At Parish Episcopal, a private school in North Dallas, counselor Vicki Millican has invited Blessen to teach several MasterPEACE sessions to middle-schoolers. The goal, Millican says, is "to help our students gain a deeper understanding of empathy and learn to find more peace in their lives....I am quite certain that their participation has made an indelible impression on them that will lead them to think and act more peacefully throughout their lives."
And that's precisely the point, Blessen says. "We're showing children how creativity can help us slow down and make some better choices. The very act of creating brings children to a calmer state."
That's the same effect making the 29 Pieces had on Blessen, after all. "When the murder happened, I knew something had changed," she says. "For three years I listened to people affected by one act of senseless violence. It had been a blip on Fox news, four paragraphs in the paper. But it just touched me deeply to discover the value and cost of one life. After those years of exploring things that were disturbing and dark in the world, I suddenly had a profound and transcendent experience that I expressed in the 29 Pieces. Now I want to share that."

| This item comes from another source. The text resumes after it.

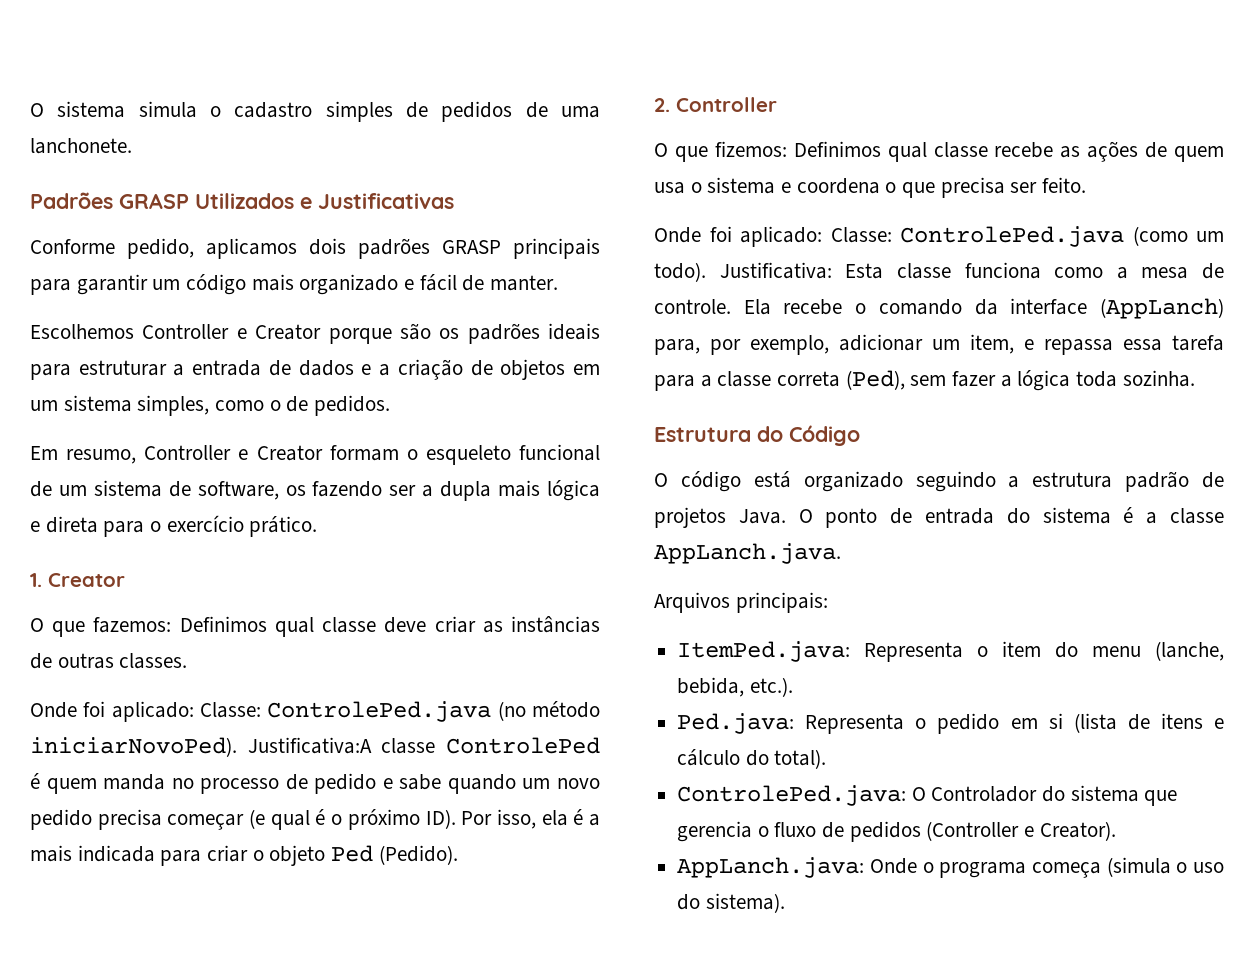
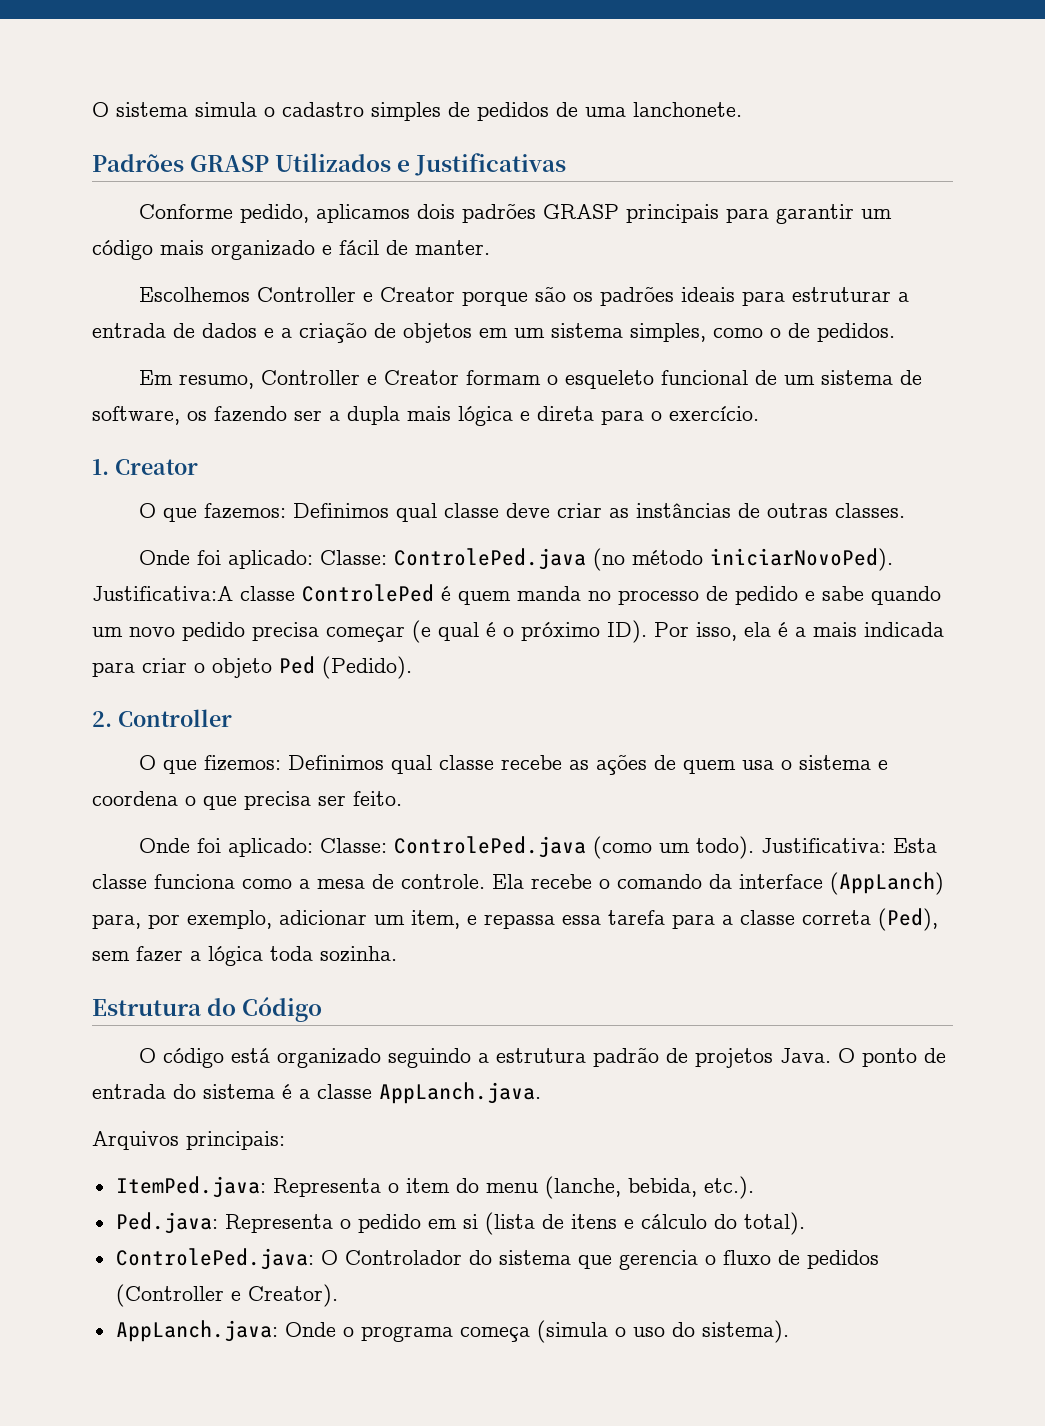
- Em resumo, Controller e Creator formam o esqueleto funcional de um sistema de software, os fazendo ser a dupla mais lógica e direta para o exercício prático.
+ Em resumo, Controller e Creator formam o esqueleto funcional de um sistema de software, os fazendo ser a dupla mais lógica e direta para o exercício.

In her cozy studio in Deep Ellum, Blessen has been working on a long-term project to expand the 29 Pieces to larger-than-room-size multimedia installations. With an estimated budget for the sculpture of $3.5 million, the super-sized 29 Pieces will become a traveling exhibit, or, if she can find the right building, a permanent installation similar to Donald Judd's massive Chinati Foundation in Marfa.
"It's time for artists to work on a larger scale," she says. "Art is going to manifest in ways we can't even anticipate yet."